VCP::Filter::sort - Sort revs by field, order

  ## From the command line:
   vcp <source> sort: name ascending rev_id ascending -- <dest>

  ## In a .vcp file:

    Sort:
       name     ascending
       rev_id   ascending

NOTE: this filter is primarily for development and testing, it is not designed for large datasets (it can use a lot of RAM if fed enough data).

Useful with the revml: destination to get RevML output in a desired order. Otherwise the sorting built in to the change aggregator should suffice.

The default sort spec is "name,rev_id" which is what is handy to VCP's test suite as it puts all revisions in a predictable order so the output revml can be compared to the input revml.

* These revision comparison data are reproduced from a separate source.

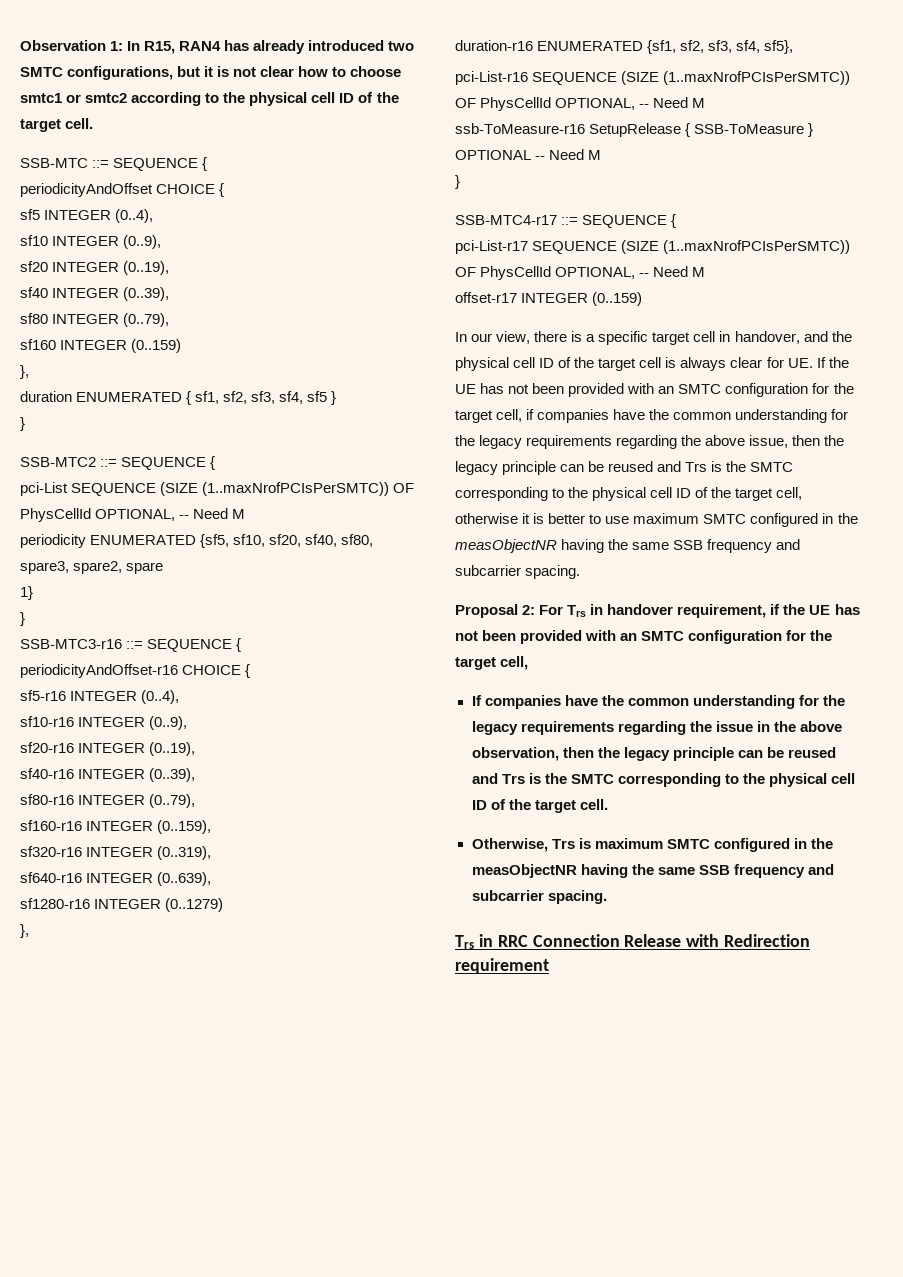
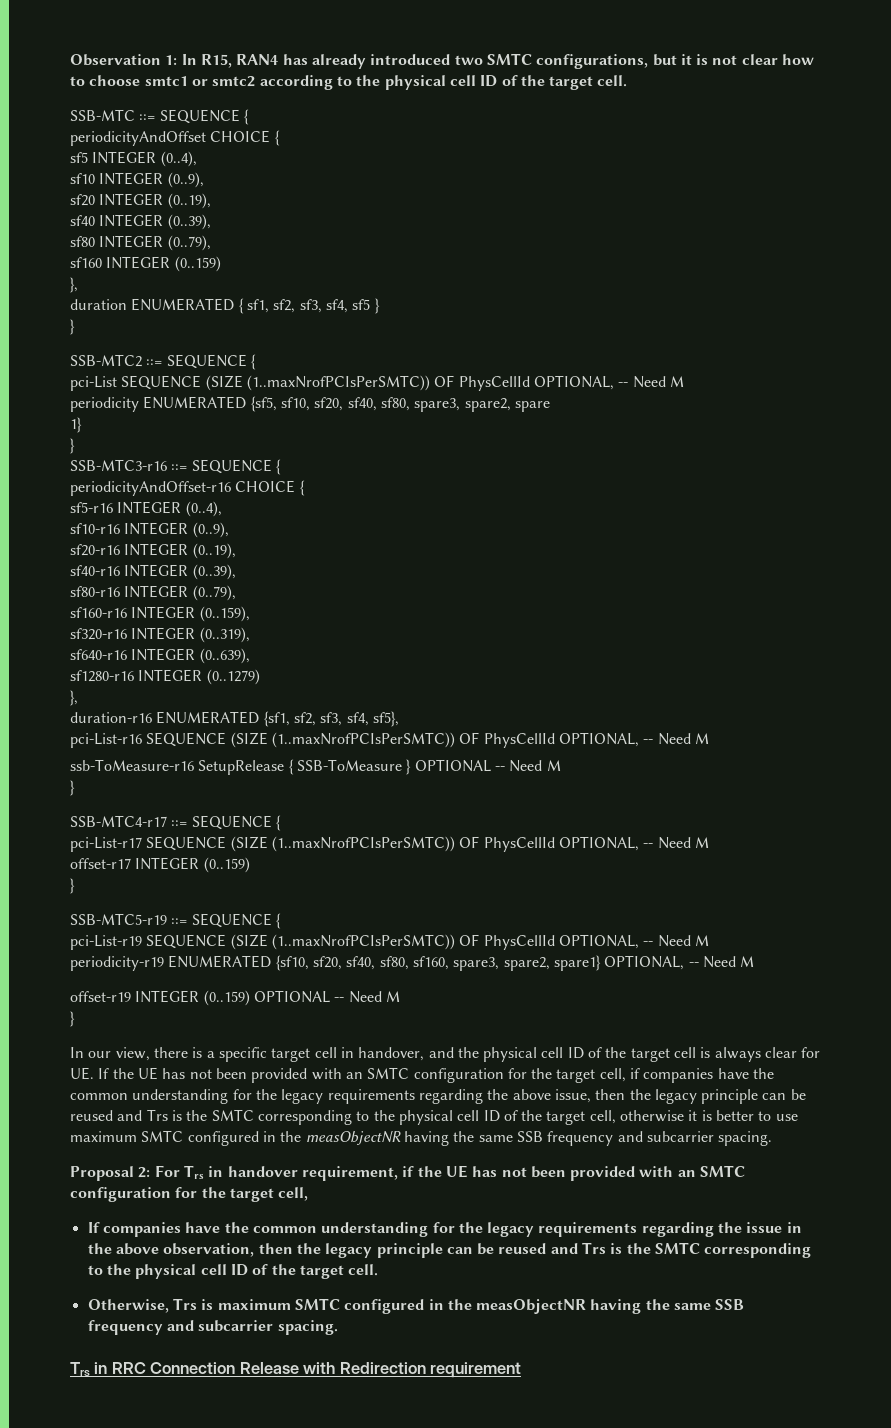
  offset-r17 INTEGER (0..159)
+ }
+ SSB-MTC5-r19 ::= SEQUENCE {
+ pci-List-r19 SEQUENCE (SIZE (1..maxNrofPCIsPerSMTC)) OF PhysCellId OPTIONAL, -- Need M
+ periodicity-r19 ENUMERATED {sf10, sf20, sf40, sf80, sf160, spare3, spare2, spare1} OPTIONAL, -- Need M
+ offset-r19 INTEGER (0..159) OPTIONAL -- Need M
+ }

NOTE: this is primarily for development use; not all fields may work right. All plain string fields should work right as well as name, rev_id, change_id and their source_... equivalents (which are parsed and compared piece-wise) and time, and mod_tome (which are stored as integers internally).

Plain case sensitive string comparison is used for all fields other than those mentioned in the preceding paragraphs.

This sort may be slow for extremely large data sets; it sorts things by comparing revs to eachother field by field instead of by generating indexes and VCP::Rev is not designed to be super fast when accessing fields one by one. This can be altered if need be.

"change_id" or "rev_id" are split in to segments suitable for sorting.

The splits occur at the following points:

   1. Before and after each substring of consecutive digits
   2. Before and after each substring of consecutive letters
   3. Before and after each non-alpha-numeric character

The substrings are greedy: each is as long as possible and non-alphanumeric characters are discarded. So "11..22aa33" is split in to 5 segments: ( 11, "", 22, "aa", 33 ).

If a segment is numeric, it is left padded with 10 NUL characters.

This algorithm makes 1.52 be treated like revision 1, minor revision 52, not like a floating point 1.52. So the following sort order is maintained:

   1.0
   1.0b1
   1.0b2
   1.0b10
   1.0c
   1.1
   1.2
   1.10
   1.11
   1.12

The substring "pre" might be treated specially at some point.

(At least) the following cases are not handled by this algorithm:

   1. floating point rev_ids: 1.0, 1.1, 1.11, 1.12, 1.2
   2. letters as "prereleases": 1.0a, 1.0b, 1.0, 1.1a, 1.1

Stores all metadata in RAM.

Barrie Slaymaker <barries@slaysys.com>

Copyright (c) 2000, 2001, 2002 Perforce Software, Inc. All rights reserved.

See VCP::License ("vcp help license") for the terms of use.